▶ **Instructions for the task**
With the line containing "reference: CC-41564 -> CC-41654" as the starting point, output the remaining lines of the data exactly as they are, through the last.

[Items from a data source]
::::::
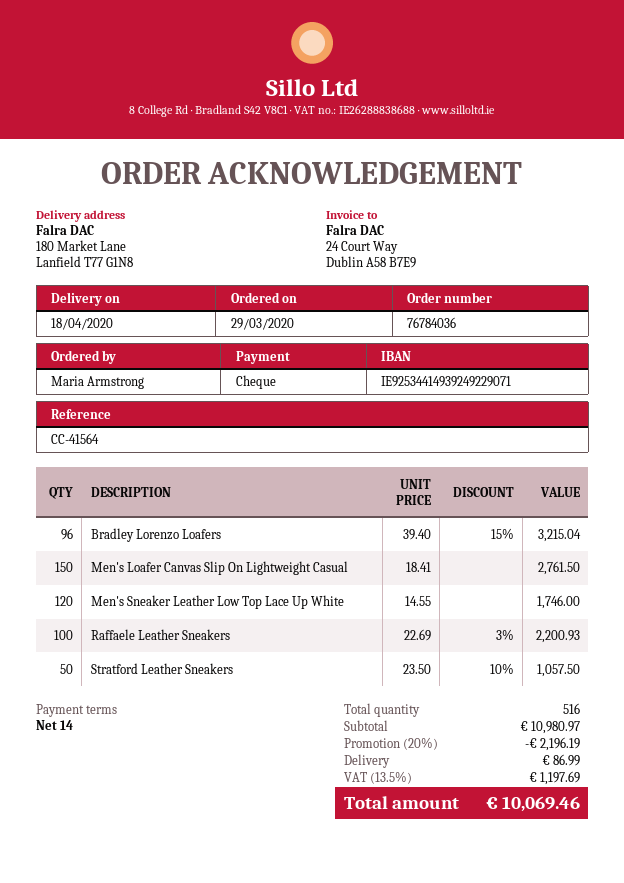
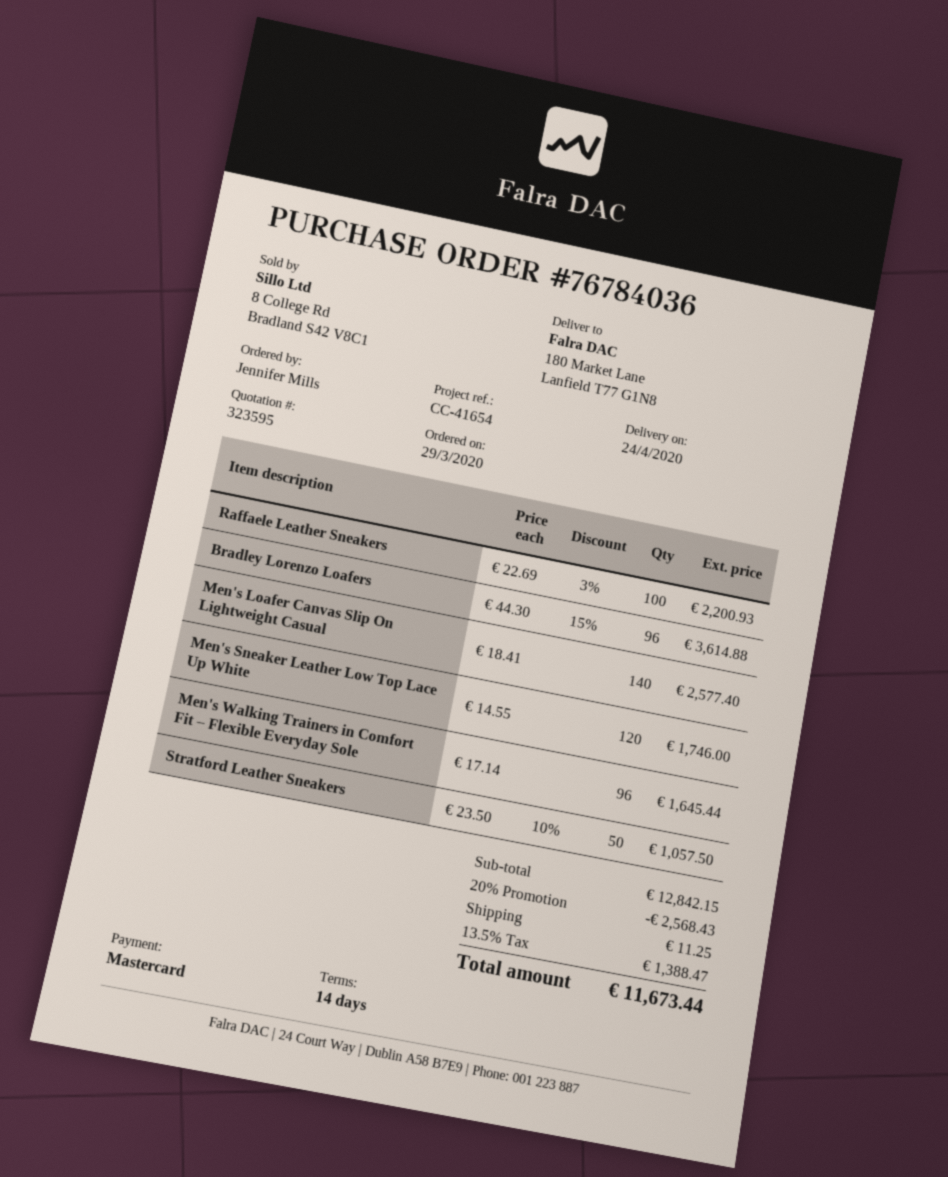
delivery date: 2020-04-18 -> 2020-04-24
reference: CC-41564 -> CC-41654
ordered by: Maria Armstrong -> Jennifer Mills
payment method: cheque -> Mastercard
Bradley Lorenzo Loafers: 96 x 39.40 - 15% = 3215.04 -> 96 x 44.30 - 15% = 3614.88
Men's Loafer Canvas Slip On Lightweight Casual: 150 x 18.41 = 2761.50 -> 140 x 18.41 = 2577.40
Men's Walking Trainers in Comfort Fit – Flexible Everyday Sole: none -> 96 x 17.14 = 1645.44
subtotal: 10980.97 -> 12842.15
discount: 20% = 2196.19 -> 20% = 2568.43
shipping: 86.99 -> 11.25
tax: 13.5% = 1197.69 -> 13.5% = 1388.47
total: 10069.46 -> 11673.44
::::::
▶ **Reply to the exercise**
reference: CC-41564 -> CC-41654
ordered by: Maria Armstrong -> Jennifer Mills
payment method: cheque -> Mastercard
Bradley Lorenzo Loafers: 96 x 39.40 - 15% = 3215.04 -> 96 x 44.30 - 15% = 3614.88
Men's Loafer Canvas Slip On Lightweight Casual: 150 x 18.41 = 2761.50 -> 140 x 18.41 = 2577.40
Men's Walking Trainers in Comfort Fit – Flexible Everyday Sole: none -> 96 x 17.14 = 1645.44
subtotal: 10980.97 -> 12842.15
discount: 20% = 2196.19 -> 20% = 2568.43
shipping: 86.99 -> 11.25
tax: 13.5% = 1197.69 -> 13.5% = 1388.47
total: 10069.46 -> 11673.44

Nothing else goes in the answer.